A practical Ramda example: Scraping

Posted on January 8, 2015

General Practicality of Ramda and Functional Techniques

Ramda is a functional Javascript utility library. It is extremely useful for reducing complexity of involved tasks by allowing for composition of small functions into larger ones. Ramda encourages a flow of data instead of storing global state for later use.

There are many demonstrations of Ramda, but most of them are very pie in the sky, and don’t use actual data. This demonstration will ensure our data is real, we will scrape it from the internet!

At a later stage, I’d like to take the output data from this exercise, as input for another demonstration of Ramda’s prowess at data processing.

Presidents from Wikipedia

We are going to use Ramda, Promise, Cheerio and Request in nodejs to parse Wikipedia into an array of data on United States presidents.

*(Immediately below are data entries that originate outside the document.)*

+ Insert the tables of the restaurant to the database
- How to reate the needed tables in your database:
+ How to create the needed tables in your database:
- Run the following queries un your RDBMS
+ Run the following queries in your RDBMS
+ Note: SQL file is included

I’ve purposely picked scraping instead of consuming an API, because it tends to get messy. You are making multiple asynchronous requests, and you have callbacks, and you have to parse data, and aggregate it.

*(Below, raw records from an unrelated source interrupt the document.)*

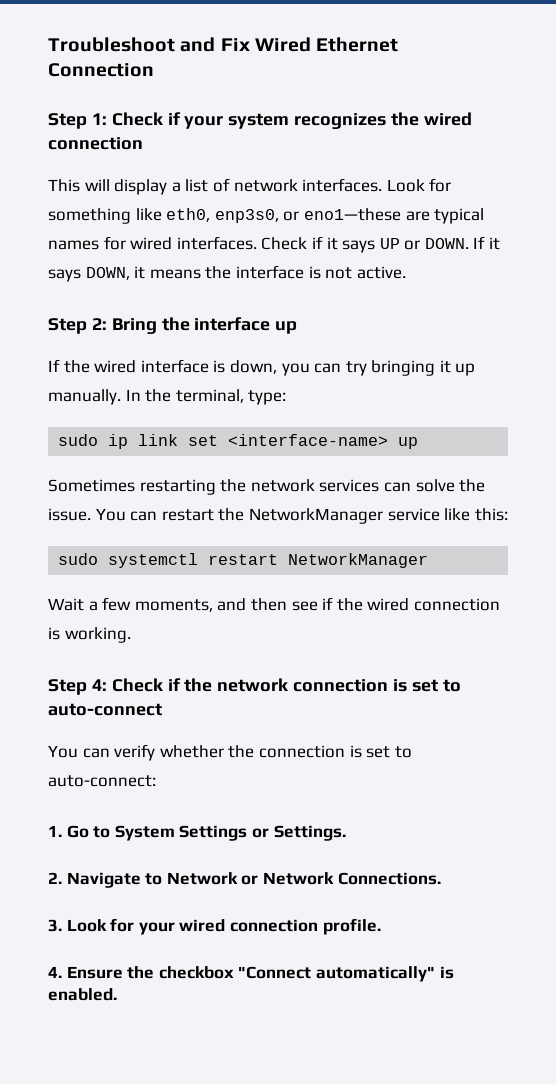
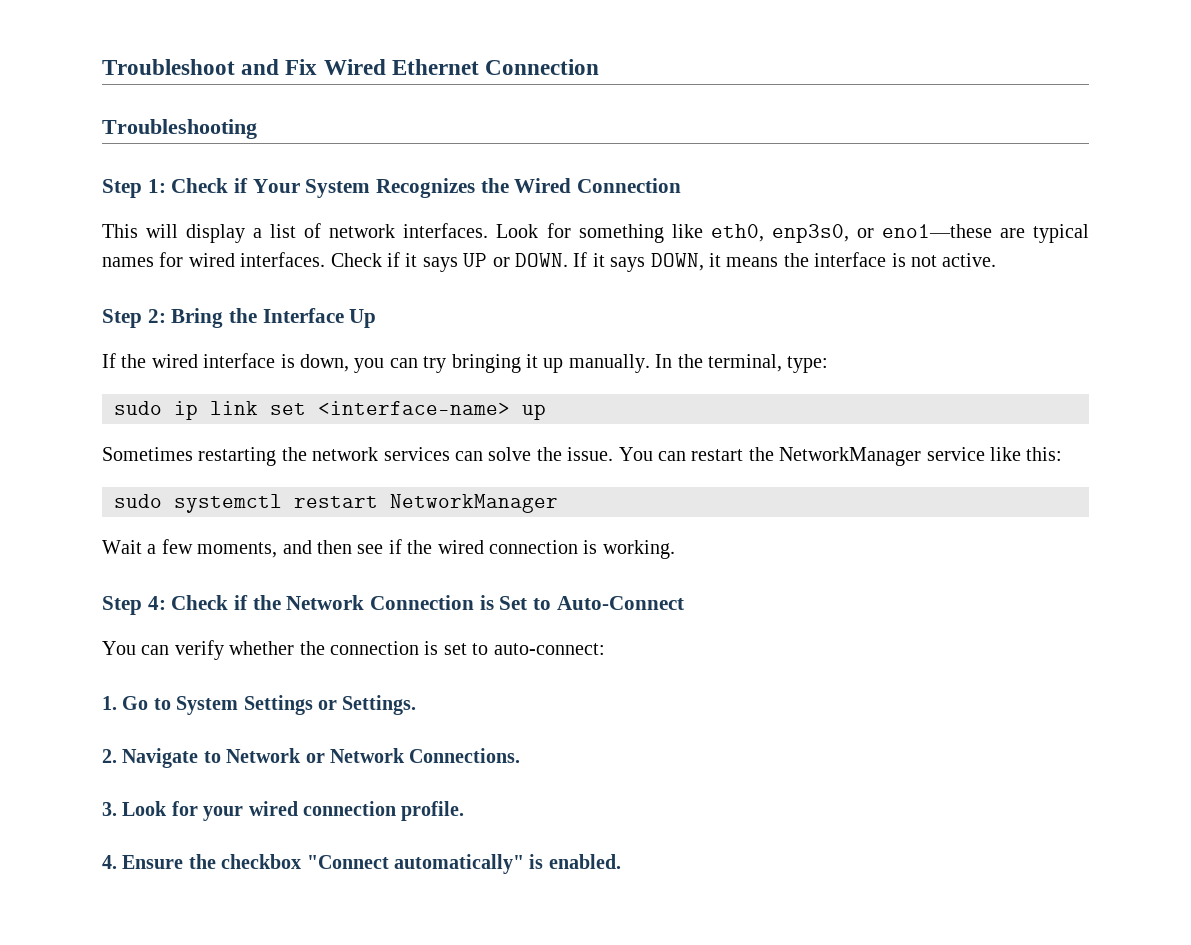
+ Troubleshooting
- Step 1: Check if your system recognizes the wired connection
+ Step 1: Check if Your System Recognizes the Wired Connection
- Step 2: Bring the interface up
+ Step 2: Bring the Interface Up
- Step 4: Check if the network connection is set to auto-connect
+ Step 4: Check if the Network Connection is Set to Auto-Connect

When this turns out to be 50 lines of easy to read and edit Javascript, I will have succeeded in my mission.

Setting up the Project

Let’s do the following

Create a folder for our project called presidents
install our dependencies.
Make a test HTTP request

mkdir presidents #create our project folder

cd presidents #move into our project

npm init #create our package json

npm install ramda cheerio request promise --save #install our dependencies

touch app.js #create our script file

Now open up app.js in your favourite editor. And create variables for our dependencies.

var Promise = require('Promise') //clean asynchronous code
var request = Promise.denodeify(require('request')) //talking to the web
var R = require('ramda') //reduce complexity
var cheerio = require('cheerio') //DOM traversal

//test request works
request('https://en.wikipedia.org/wiki/George_Washington', console.log )

Then open up your terminal again and run our script

node app

You’ll get a huge data dump. That’s a good thing.

Now we just want the HTML response. We may not know what request’s response API is. So let’s look at the keys of the response to see what we can access.

request('https://en.wikipedia.org/wiki/George_Washington')
    .then(R.keys)
    .then(console.log)

Then re run it in your termninal. You’ll get something like this.

> node app
[ '_readableState',
  'readable',
  'domain',
  '_events',
  '_maxListeners',
  'socket',
  'connection',
  'httpVersion',
  'complete',
  'headers',
  'trailers',
  '_pendings',
  '_pendingIndex',
  'url',
  'method',
  'statusCode',
  'client',
  '_consuming',
  '_dumped',
  'httpVersionMajor',
  'httpVersionMinor',
  'upgrade',
  'req',
  'pipe',
  'addListener',
  'on',
  'pause',
  'resume',
  'read',
  'request',
  'toJSON',
  'caseless',
  'body' ]

body looks like the most applicable attribute. So lets change our code to grab the body instead.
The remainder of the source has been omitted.